# Task
Please reproduce the listing word for word. Pictures stay out.

# Data for analysis
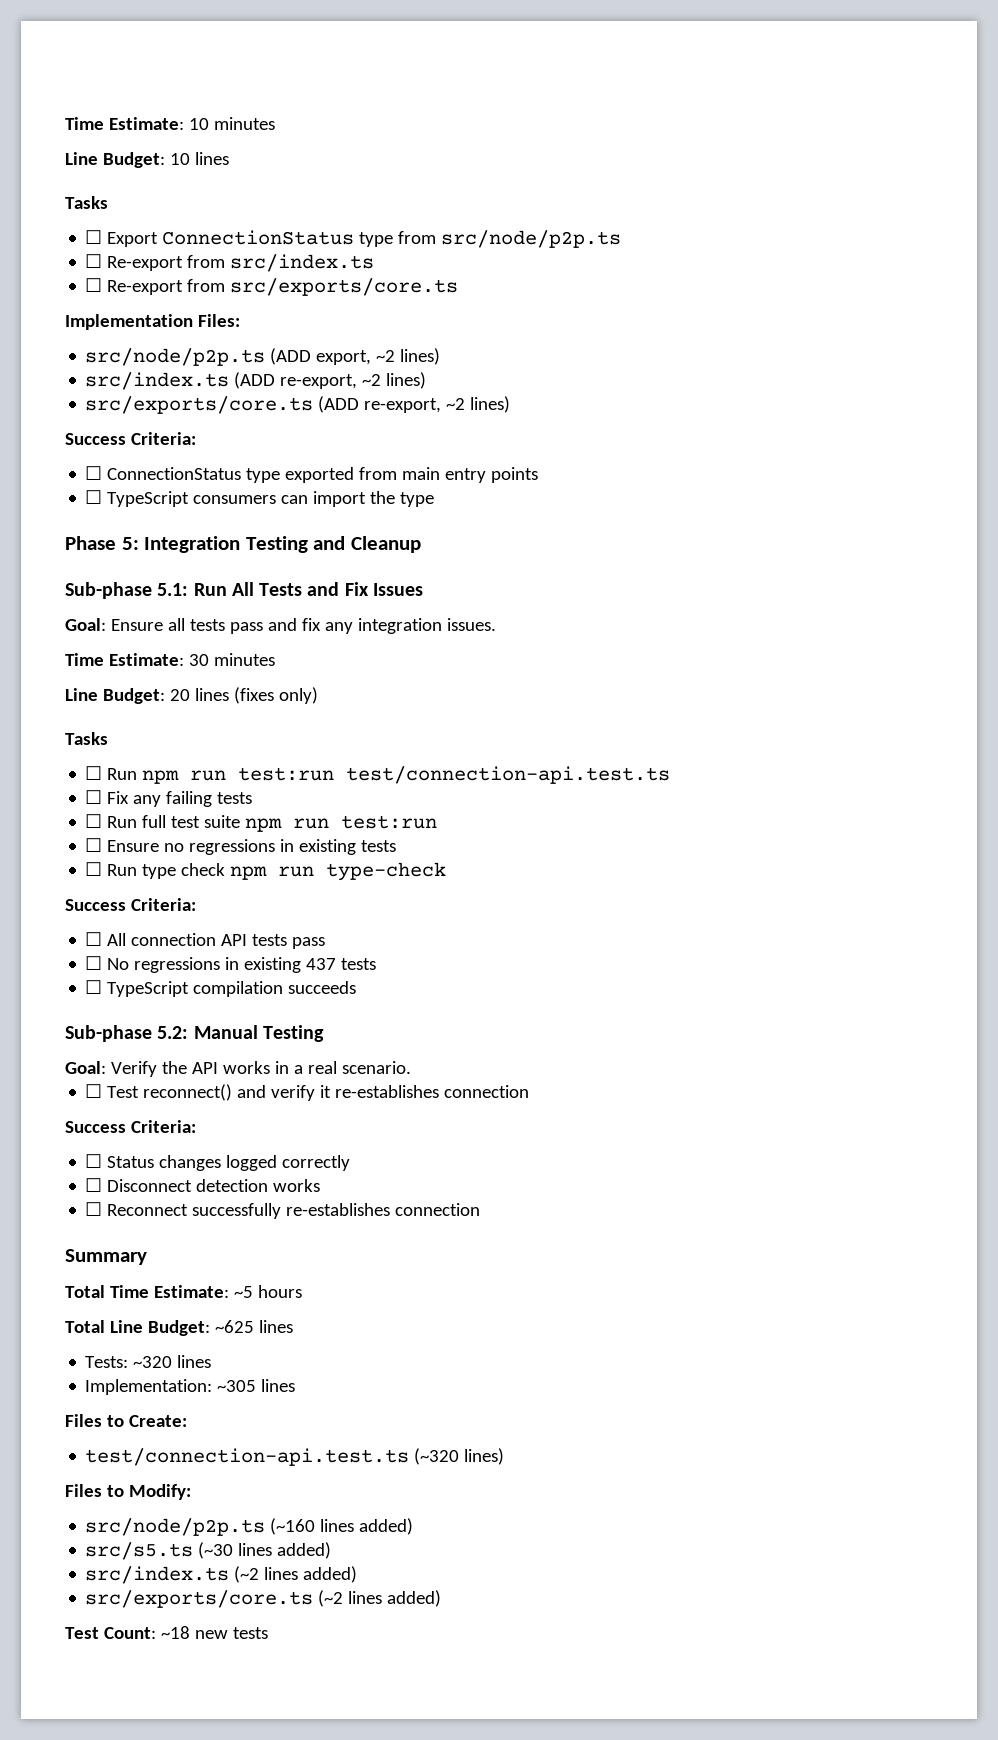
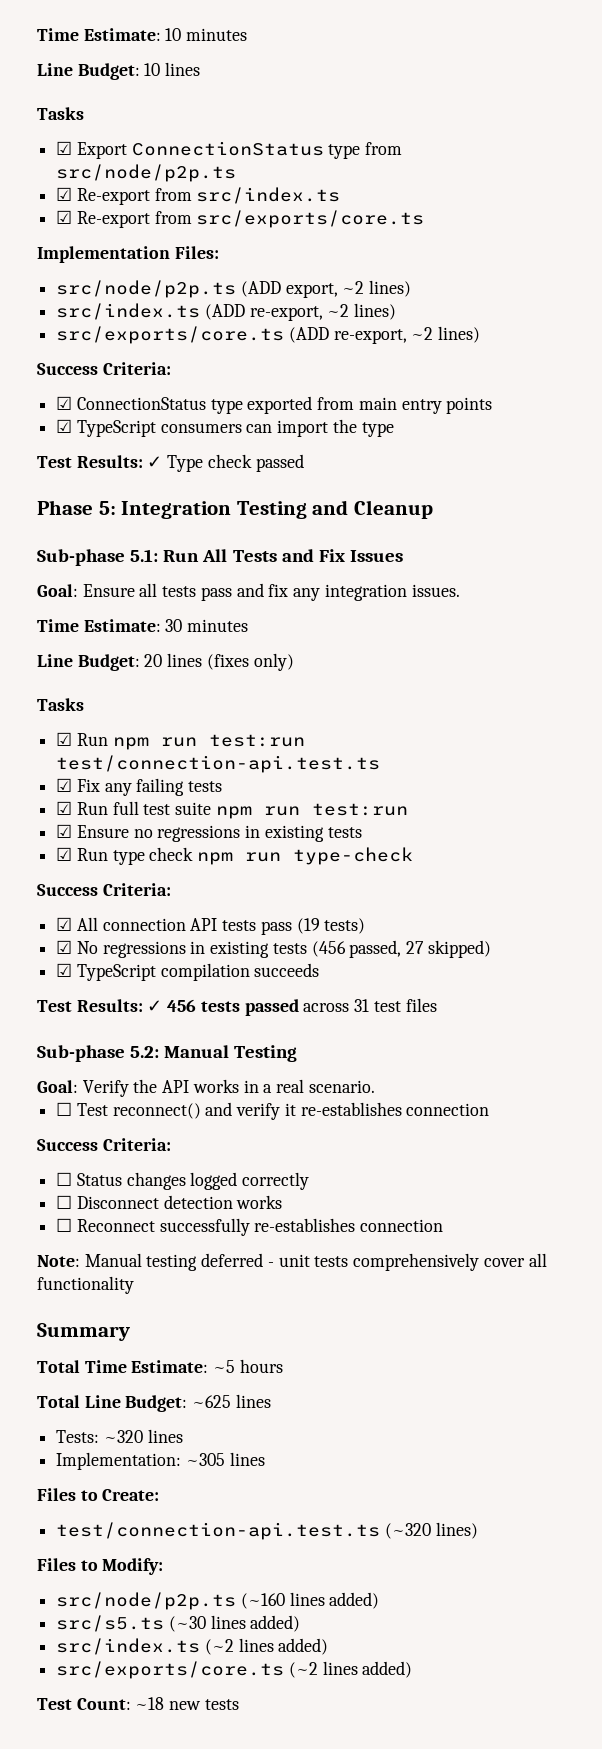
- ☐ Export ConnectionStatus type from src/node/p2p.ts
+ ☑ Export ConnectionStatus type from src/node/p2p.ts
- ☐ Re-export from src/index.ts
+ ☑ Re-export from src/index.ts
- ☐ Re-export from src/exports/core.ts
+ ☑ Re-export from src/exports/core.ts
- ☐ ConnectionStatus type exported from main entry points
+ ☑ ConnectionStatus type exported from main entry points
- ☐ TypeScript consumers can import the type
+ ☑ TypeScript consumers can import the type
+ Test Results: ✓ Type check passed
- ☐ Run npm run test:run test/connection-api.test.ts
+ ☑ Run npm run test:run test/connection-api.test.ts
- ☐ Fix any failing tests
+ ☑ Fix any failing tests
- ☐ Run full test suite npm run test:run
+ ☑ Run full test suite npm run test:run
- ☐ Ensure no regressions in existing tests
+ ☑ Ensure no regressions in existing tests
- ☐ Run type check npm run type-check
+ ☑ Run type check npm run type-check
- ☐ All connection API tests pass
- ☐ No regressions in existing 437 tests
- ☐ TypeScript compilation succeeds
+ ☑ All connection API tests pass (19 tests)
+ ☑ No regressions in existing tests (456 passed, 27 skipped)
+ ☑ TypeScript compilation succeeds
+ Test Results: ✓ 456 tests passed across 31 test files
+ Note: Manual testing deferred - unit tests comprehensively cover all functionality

# Finished task
- ☐ Export ConnectionStatus type from src/node/p2p.ts
+ ☑ Export ConnectionStatus type from src/node/p2p.ts
- ☐ Re-export from src/index.ts
+ ☑ Re-export from src/index.ts
- ☐ Re-export from src/exports/core.ts
+ ☑ Re-export from src/exports/core.ts
- ☐ ConnectionStatus type exported from main entry points
+ ☑ ConnectionStatus type exported from main entry points
- ☐ TypeScript consumers can import the type
+ ☑ TypeScript consumers can import the type
+ Test Results: ✓ Type check passed
- ☐ Run npm run test:run test/connection-api.test.ts
+ ☑ Run npm run test:run test/connection-api.test.ts
- ☐ Fix any failing tests
+ ☑ Fix any failing tests
- ☐ Run full test suite npm run test:run
+ ☑ Run full test suite npm run test:run
- ☐ Ensure no regressions in existing tests
+ ☑ Ensure no regressions in existing tests
- ☐ Run type check npm run type-check
+ ☑ Run type check npm run type-check
- ☐ All connection API tests pass
- ☐ No regressions in existing 437 tests
- ☐ TypeScript compilation succeeds
+ ☑ All connection API tests pass (19 tests)
+ ☑ No regressions in existing tests (456 passed, 27 skipped)
+ ☑ TypeScript compilation succeeds
+ Test Results: ✓ 456 tests passed across 31 test files
+ Note: Manual testing deferred - unit tests comprehensively cover all functionality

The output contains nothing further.